There is a good reason for the diversity of sex organs in animals and it apparently has something to do with the transition of the first animals from living in water to living on land.
Patrick Tschopp, from the Department of Genetics at the Harvard Medical School in Boston, explained that when the first animals crawled into land millions of years ago, they needed to evolve limbs from their fins.
The creatures also had to protect their eggs and ensure that these do not dry out and since their hostile environment prevented them from releasing their eggs and sperms into the water, they evolved to have the capability for internal fertilization which required external genitalia.
In a new study published in the journal Nature on Nov. 5, Tschopp and colleagues offered insights on how these animals developed their sex organs when they transitioned from sea to land.
The researchers discovered that when given the right nudge, they could turn the embryonic limb cells of snakes and lizards into genitals and that they could have the same result when they manipulate the tail bud cells in mice indicating that limbs and genitals have the same evolutionary origins.

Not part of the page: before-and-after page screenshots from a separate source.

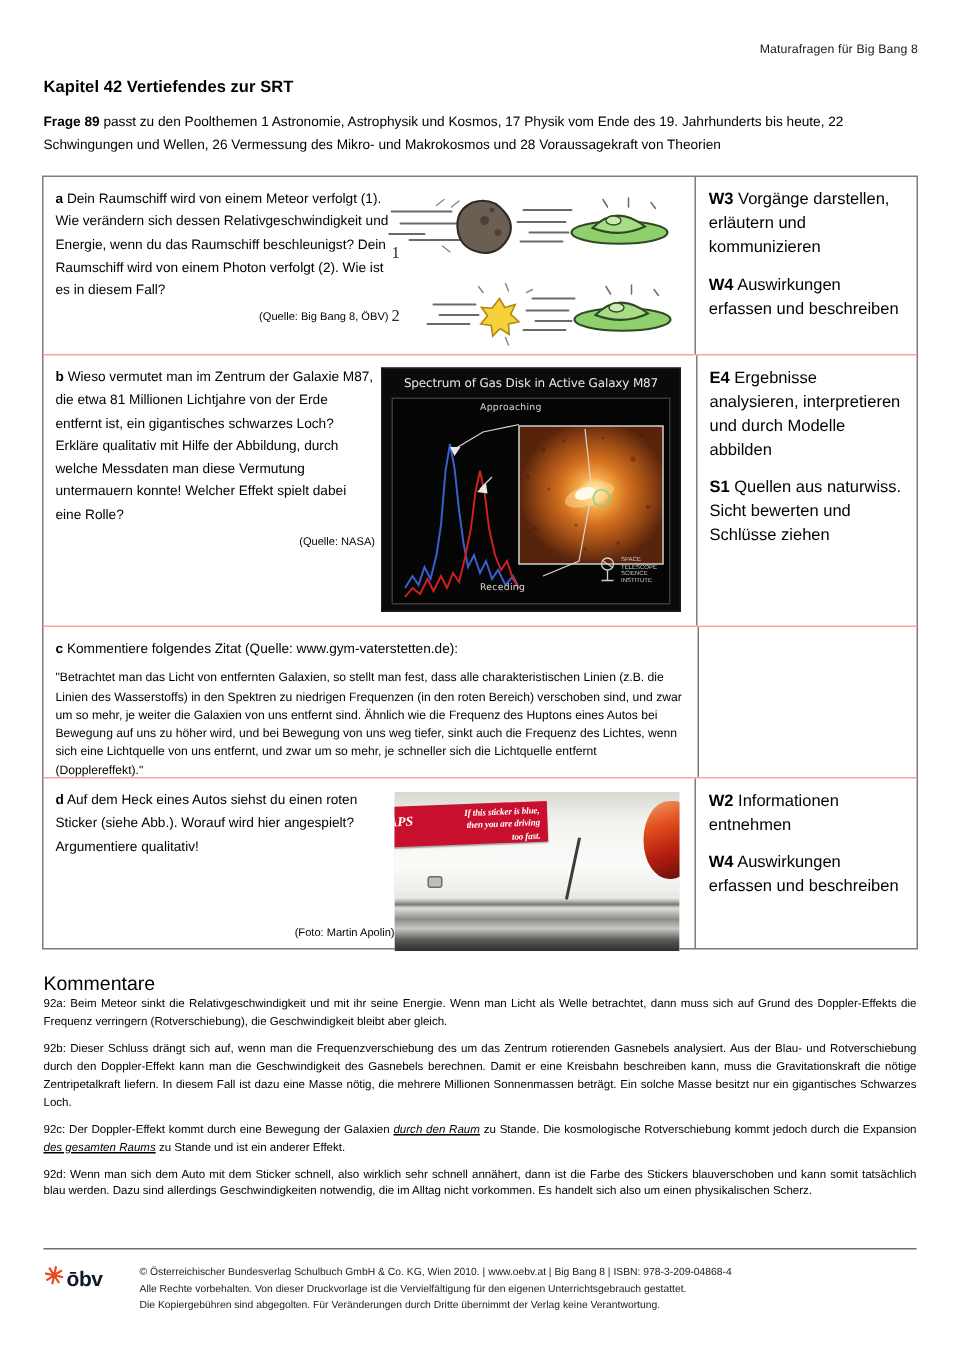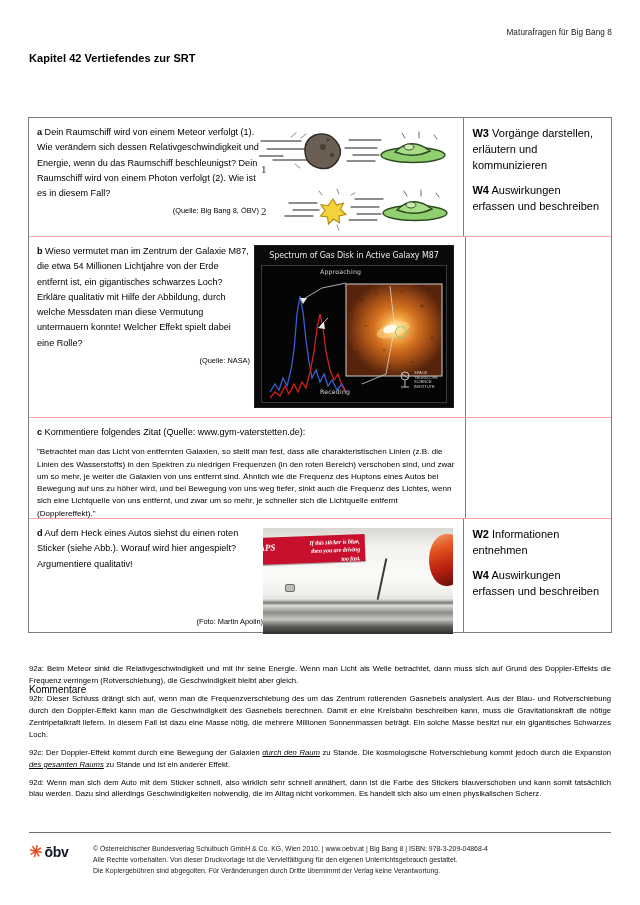"Frage 89 passt zu den" div.intro { html: none -> <div><b>Frage 89</b><span> passt zu den Poolthemen 1 Astronomie, Astrophysik und Kosmos, 17 Physik vom Ende des 19. Jahrhunderts bis heute, 22 Schwingungen und Wellen, 26 Vermessung des Mikro- und Makrokosmos und 28 Voraussagekraft von Theorien</span></div> }
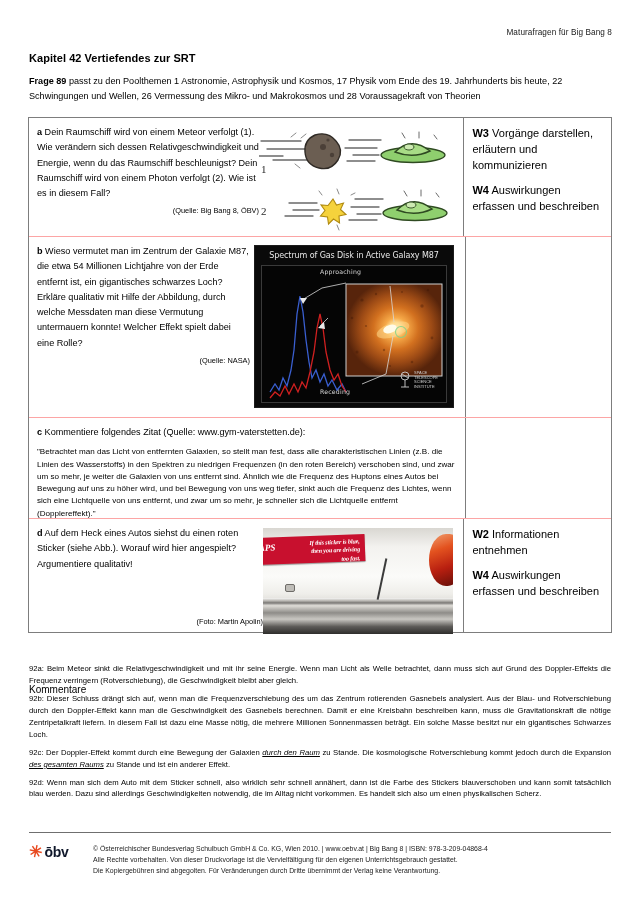"Wieso vermutet man im Zentrum" span { text: 54 -> 81 }
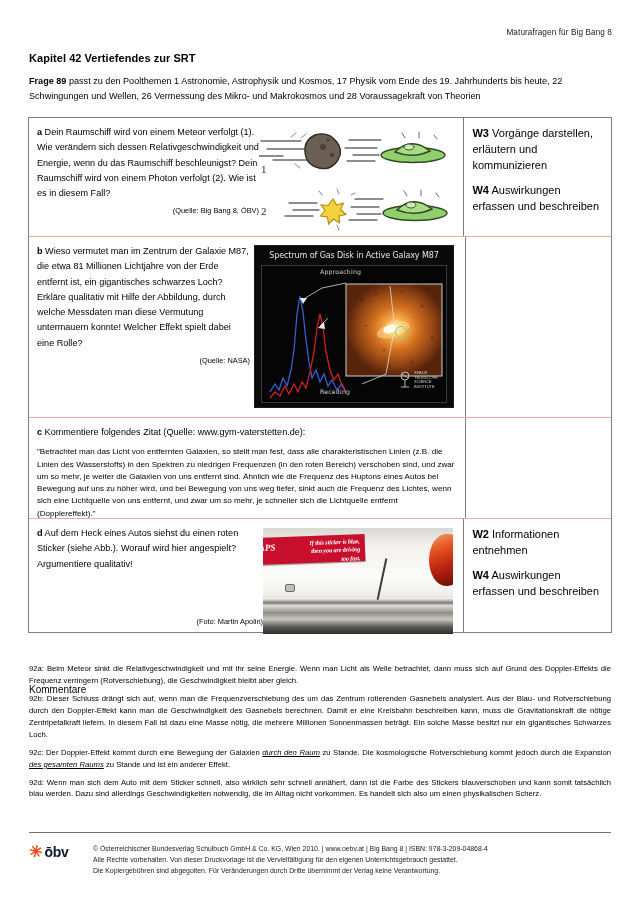"E4 Ergebnisse analysieren," div.qright { html: none -> <div> <div><b>E4</b><span> Ergebnisse analysieren, interpretieren und durch Modelle abbilden</span></div> <div><b>S1</b><span> Quellen aus naturwiss. Sicht bewerten und Schlüsse ziehen</span></div> </div> }
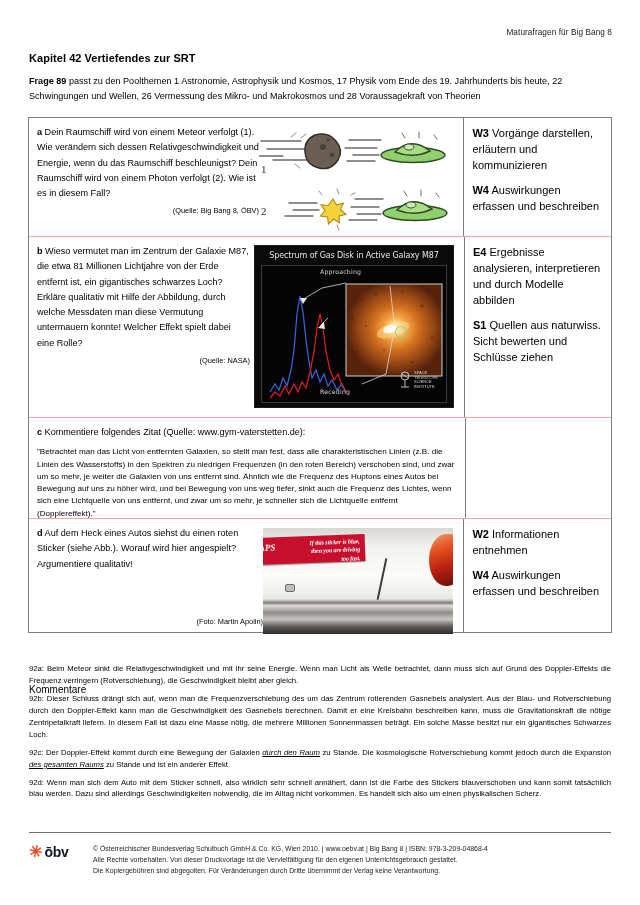"Kommentare" .komm-head { font-size: 10px -> 13px; top: 684px -> 648px }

Tschopp said that genital evolution is an adaptive measure that is similarly crucial to surviving on land as with limbs having evolutionary origins on fish fins.
"The move of vertebrates to a terrestrial lifestyle required major adaptations in their locomotory apparatus and reproductive organs," the researchers wrote. "We show that the developmental origin of external genitalia has shifted through evolution, and in some taxa limbs and genitals share a common primordium."
Crucial to the process was moving the embryonic cloaca, a structure that develops into the urinary and gut tracts. The structure sends a molecular signal that tells nearby cells and tissues to turn into genitals. This means that the location of the cloaca determines which of the tissues receive the signal first.
In squamates (snakes and lizards), the tissue called lateral plate mesoderm, which makes paired limbs is closer to the location of the cloaca and thus receives the signal. The location of the cloaca in mammals on the other hand, is closer to the tail bud.
"It demonstrates that there is a flexibility with what kind of cells can get recruited during development to form genitalia," Tschopp said. "What we were able to show is that if you ectopically transplant this cloaca into either limb or tail bud cells, these cells respond in a way that reflect their development being redirected to a genital fate."